Exercise brief
Set down every record below exactly as it appears, but without the pictures.
Exercise input Block Start
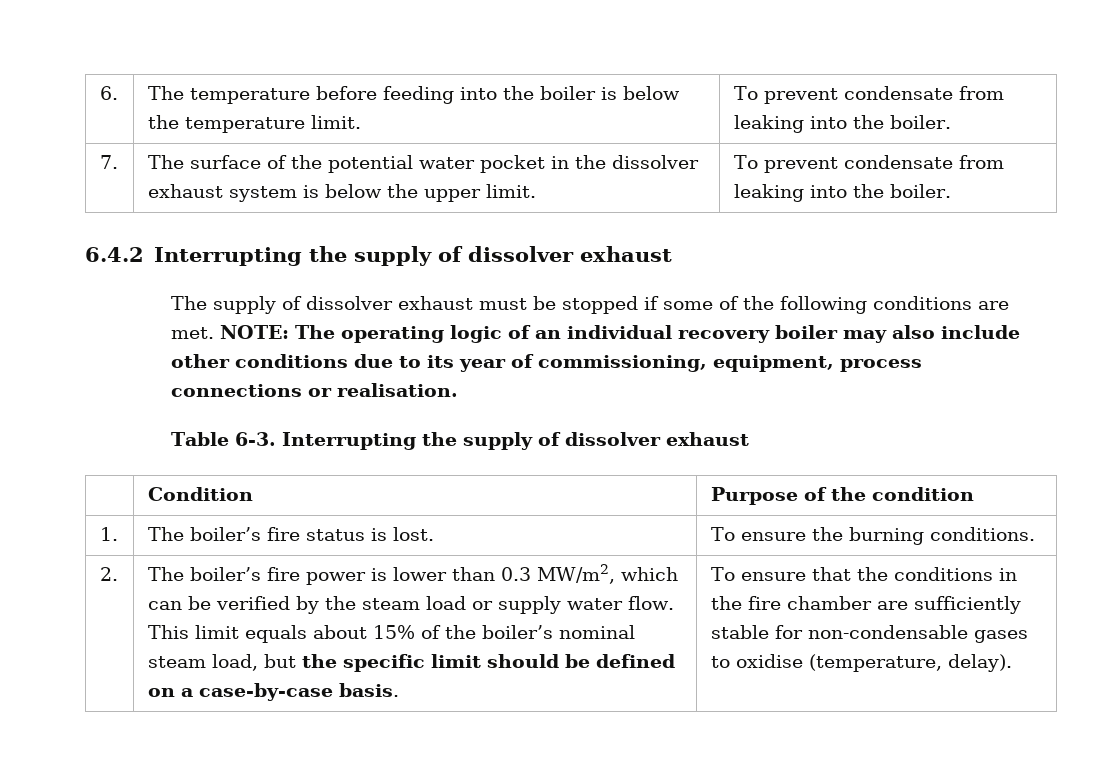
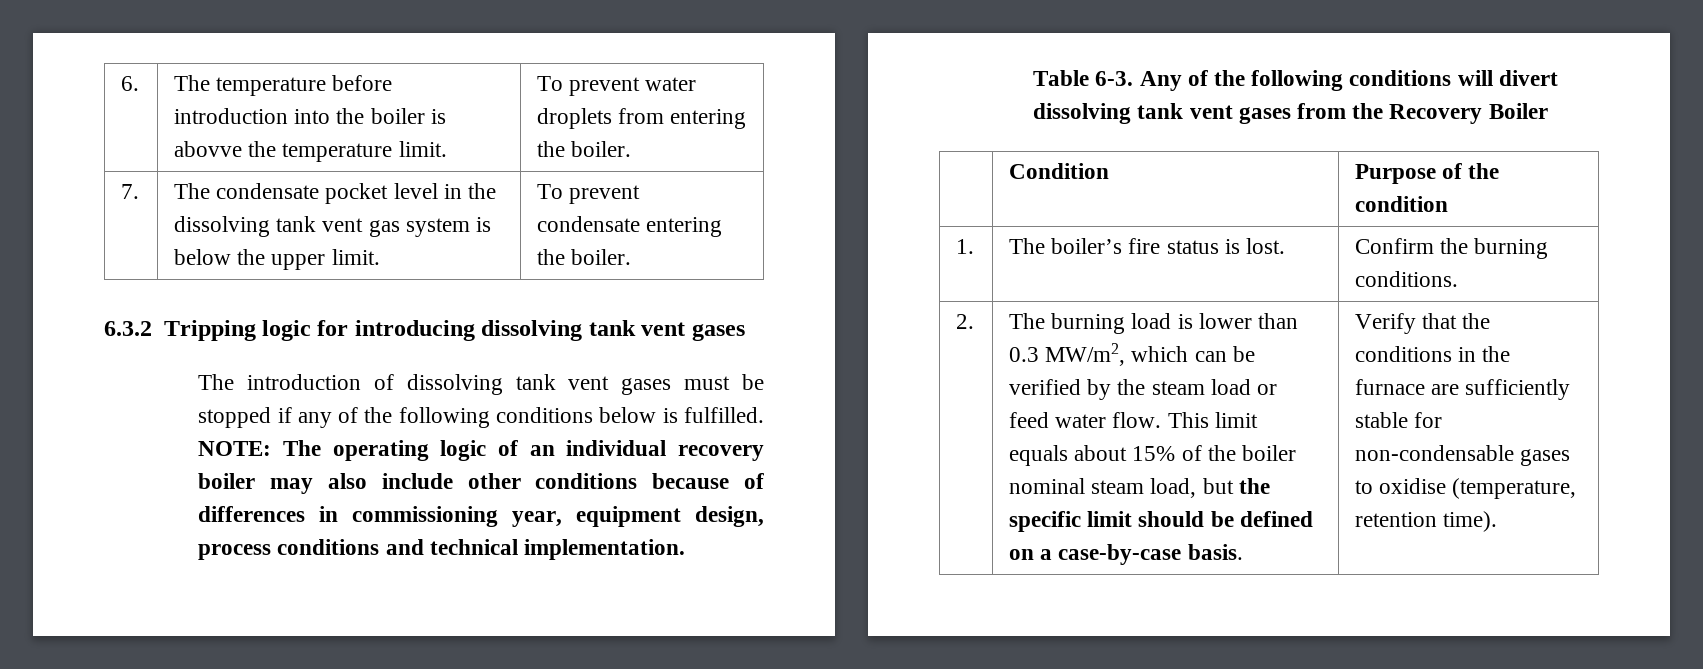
- 6. | The temperature before feeding into the boiler is below the temperature limit. | To prevent condensate from leaking into the boiler.
+ 6. | The temperature before introduction into the boiler is abovve the temperature limit. | To prevent water droplets from entering the boiler.
- 7. | The surface of the potential water pocket in the dissolver exhaust system is below the upper limit. | To prevent condensate from leaking into the boiler.
- 6.4.2 Interrupting the supply of dissolver exhaust
- The supply of dissolver exhaust must be stopped if some of the following conditions are met.
+ 7. | The condensate pocket level in the dissolving tank vent gas system is below the upper limit. | To prevent condensate entering the boiler.
+ 6.3.2 Tripping logic for introducing dissolving tank vent gases
+ The introduction of dissolving tank vent gases must be stopped if any of the following conditions below is fulfilled.
- NOTE: The operating logic of an individual recovery boiler may also include other conditions due to its year of commissioning, equipment, process connections or realisation.
- Table 6-3. Interrupting the supply of dissolver exhaust
+ NOTE: The operating logic of an individual recovery boiler may also include other conditions because of differences in commissioning year, equipment design, process conditions and technical implementation.
+ Table 6-3. Any of the following conditions will divert dissolving tank vent gases from the Recovery Boiler
- 1. | The boiler’s fire status is lost. | To ensure the burning conditions.
+ 1. | The boiler’s fire status is lost. | Confirm the burning conditions.
- The boiler’s fire power is lower than 0.3 MW/m2, which can be verified by the steam load or supply water flow.
+ The burning load is lower than 0.3 MW/m2, which can be verified by the steam load or feed water flow.
- This limit equals about 15% of the boiler’s nominal steam load, but the specific limit should be defined on a case-by-case basis.
+ This limit equals about 15% of the boiler nominal steam load, but the specific limit should be defined on a case-by-case basis.
- To ensure that the conditions in the fire chamber are sufficiently stable for non-condensable gases to oxidise (temperature, delay).
+ Verify that the conditions in the furnace are sufficiently stable for non-condensable gases to oxidise (temperature, retention time).

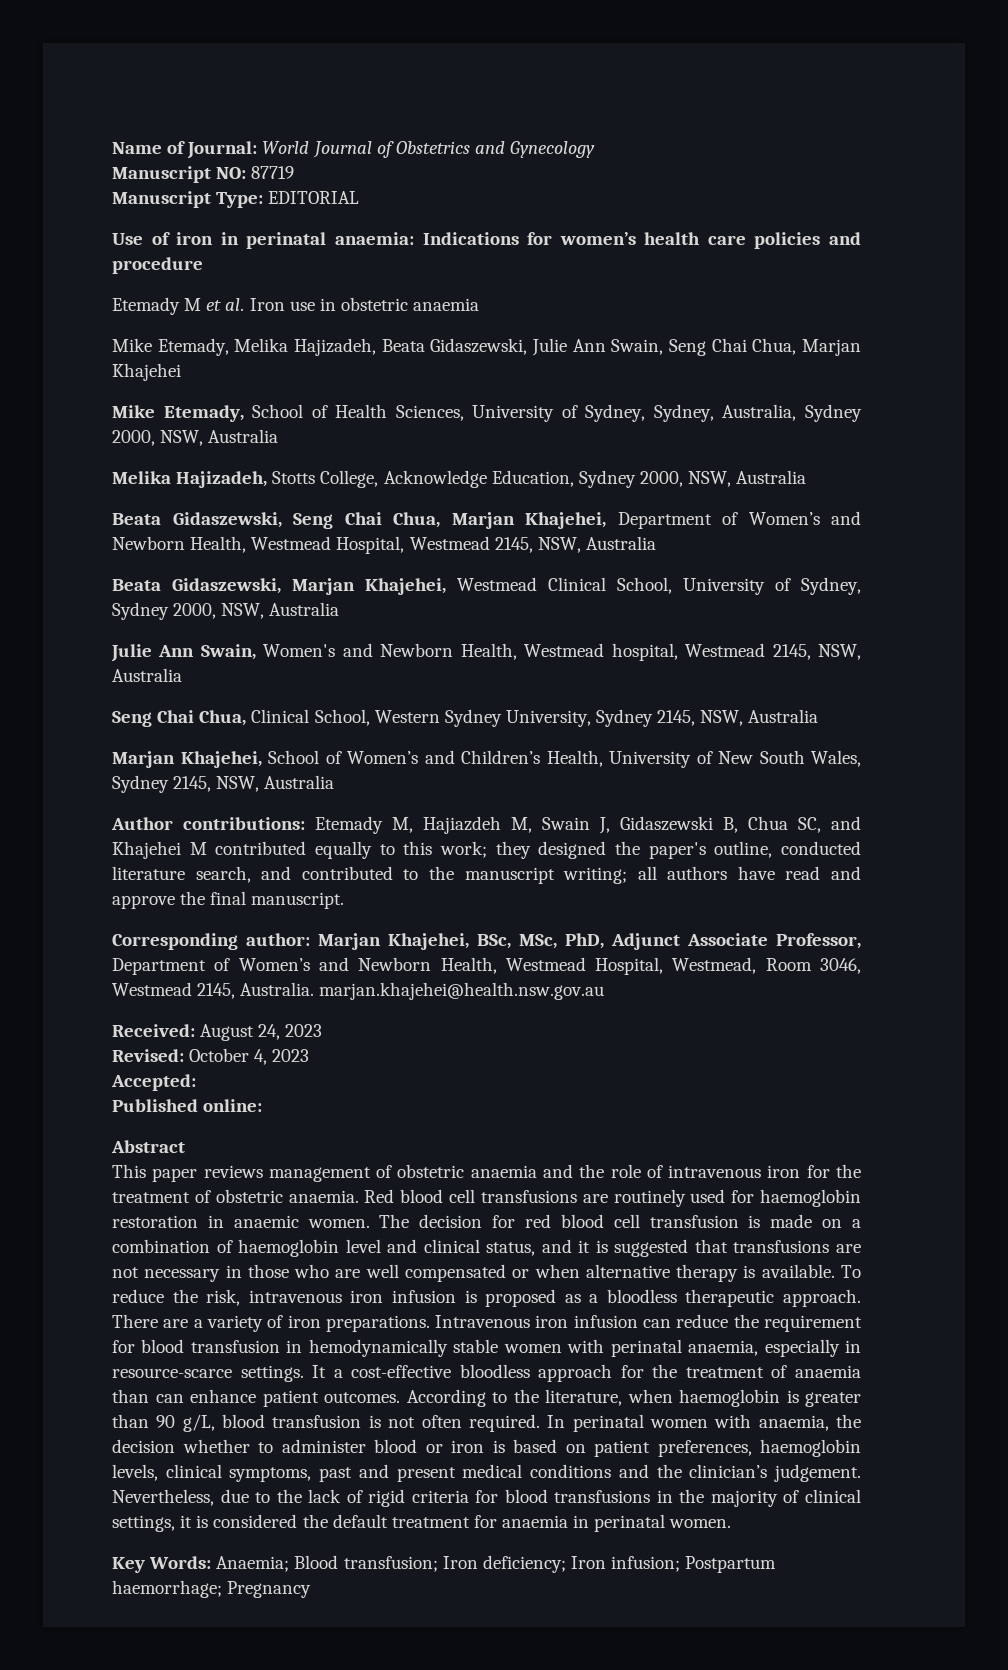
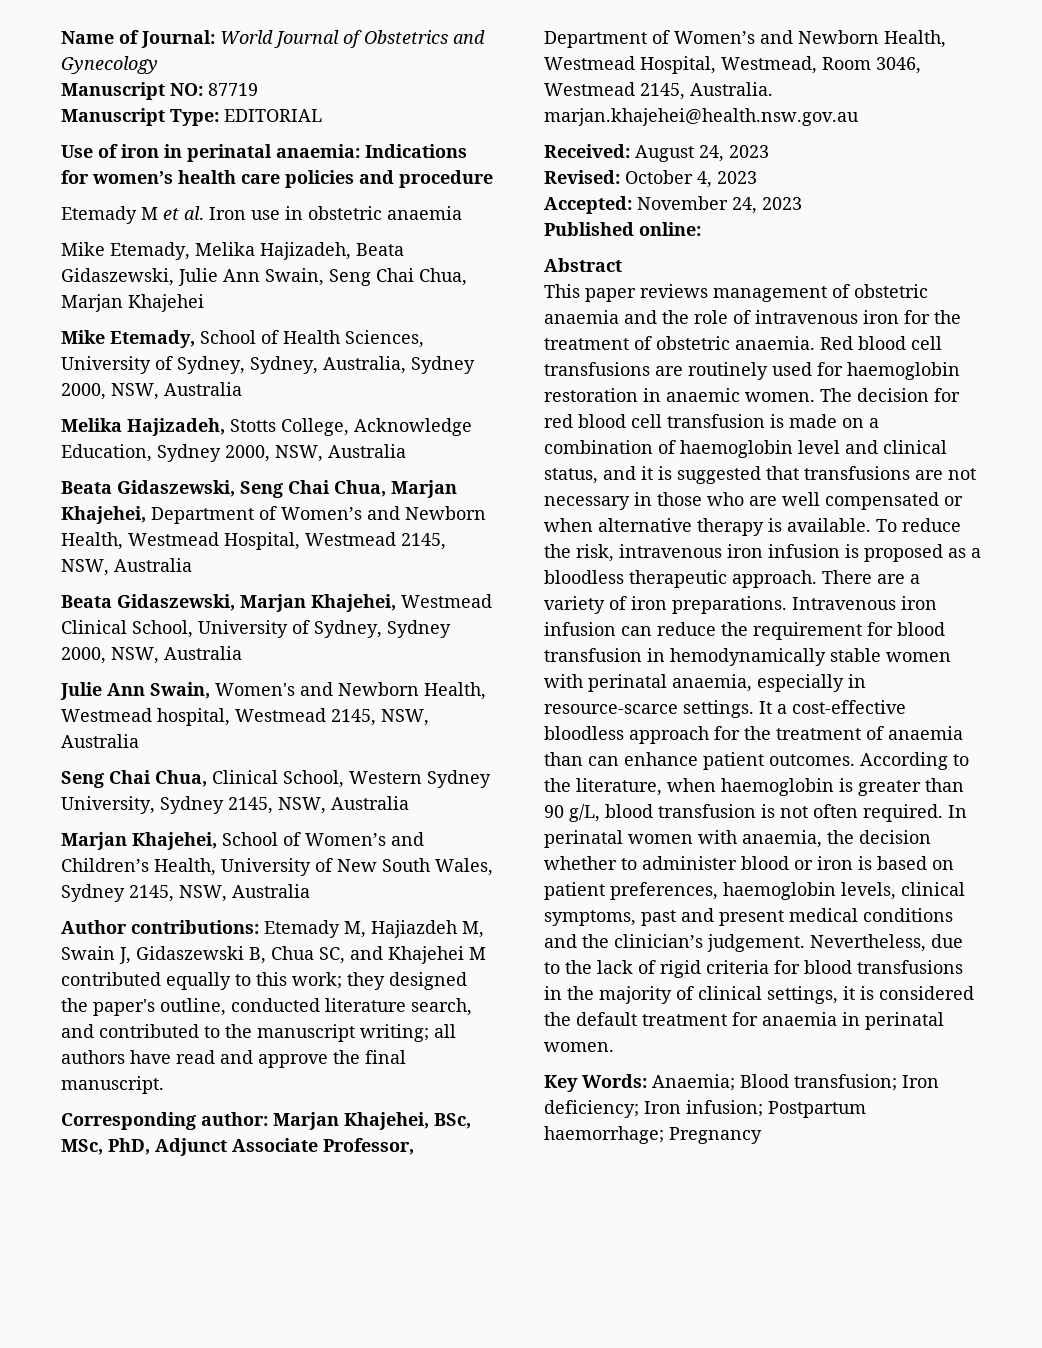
- Accepted:
+ Accepted: November 24, 2023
Exercise input Block End
Output for this task
- 6. | The temperature before feeding into the boiler is below the temperature limit. | To prevent condensate from leaking into the boiler.
+ 6. | The temperature before introduction into the boiler is abovve the temperature limit. | To prevent water droplets from entering the boiler.
- 7. | The surface of the potential water pocket in the dissolver exhaust system is below the upper limit. | To prevent condensate from leaking into the boiler.
- 6.4.2 Interrupting the supply of dissolver exhaust
- The supply of dissolver exhaust must be stopped if some of the following conditions are met.
+ 7. | The condensate pocket level in the dissolving tank vent gas system is below the upper limit. | To prevent condensate entering the boiler.
+ 6.3.2 Tripping logic for introducing dissolving tank vent gases
+ The introduction of dissolving tank vent gases must be stopped if any of the following conditions below is fulfilled.
- NOTE: The operating logic of an individual recovery boiler may also include other conditions due to its year of commissioning, equipment, process connections or realisation.
- Table 6-3. Interrupting the supply of dissolver exhaust
+ NOTE: The operating logic of an individual recovery boiler may also include other conditions because of differences in commissioning year, equipment design, process conditions and technical implementation.
+ Table 6-3. Any of the following conditions will divert dissolving tank vent gases from the Recovery Boiler
- 1. | The boiler’s fire status is lost. | To ensure the burning conditions.
+ 1. | The boiler’s fire status is lost. | Confirm the burning conditions.
- The boiler’s fire power is lower than 0.3 MW/m2, which can be verified by the steam load or supply water flow.
+ The burning load is lower than 0.3 MW/m2, which can be verified by the steam load or feed water flow.
- This limit equals about 15% of the boiler’s nominal steam load, but the specific limit should be defined on a case-by-case basis.
+ This limit equals about 15% of the boiler nominal steam load, but the specific limit should be defined on a case-by-case basis.
- To ensure that the conditions in the fire chamber are sufficiently stable for non-condensable gases to oxidise (temperature, delay).
+ Verify that the conditions in the furnace are sufficiently stable for non-condensable gases to oxidise (temperature, retention time).

- Accepted:
+ Accepted: November 24, 2023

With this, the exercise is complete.